(PROVIDED RECORDS)

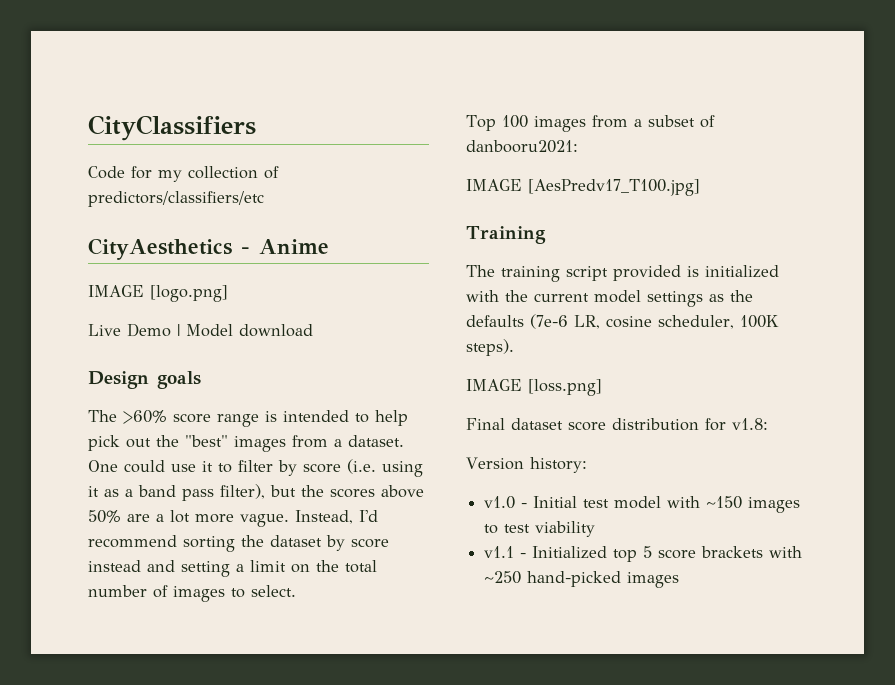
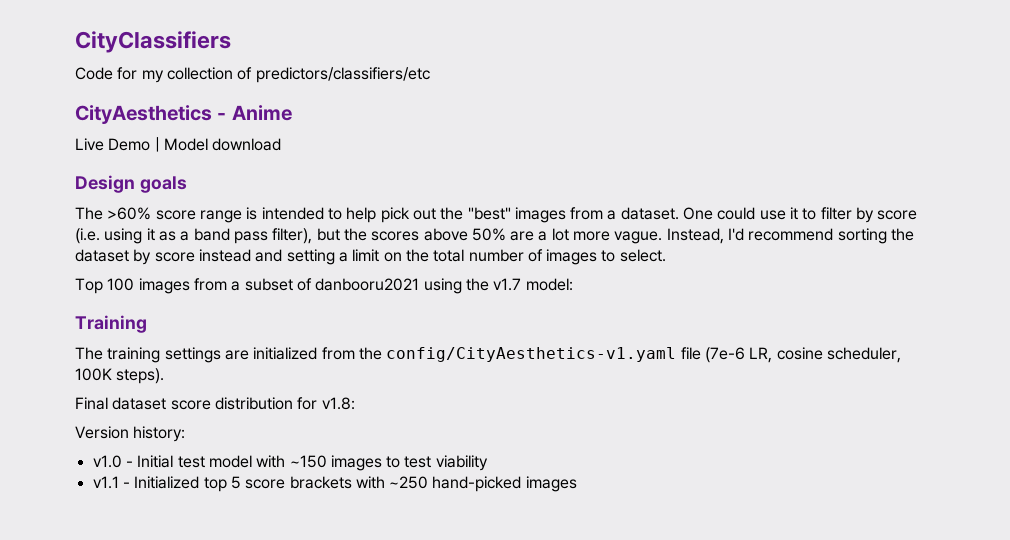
- IMAGE [logo.png]
- Top 100 images from a subset of danbooru2021:
- IMAGE [AesPredv17_T100.jpg]
+ Top 100 images from a subset of danbooru2021 using the v1.7 model:
  Training
- The training script provided is initialized with the current model settings as the defaults (7e-6 LR, cosine scheduler, 100K steps).
+ The training settings are initialized from the config/CityAesthetics-v1.yaml file (7e-6 LR, cosine scheduler, 100K steps).
- IMAGE [loss.png]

(End PROVIDED RECORDS)

| ASSIGNMENT |
Once you have identified the lines above that contain "model", copy each of them.

| EXERCISE RESULT |
+ Top 100 images from a subset of danbooru2021 using the v1.7 model:
- The training script provided is initialized with the current model settings as the defaults (7e-6 LR, cosine scheduler, 100K steps).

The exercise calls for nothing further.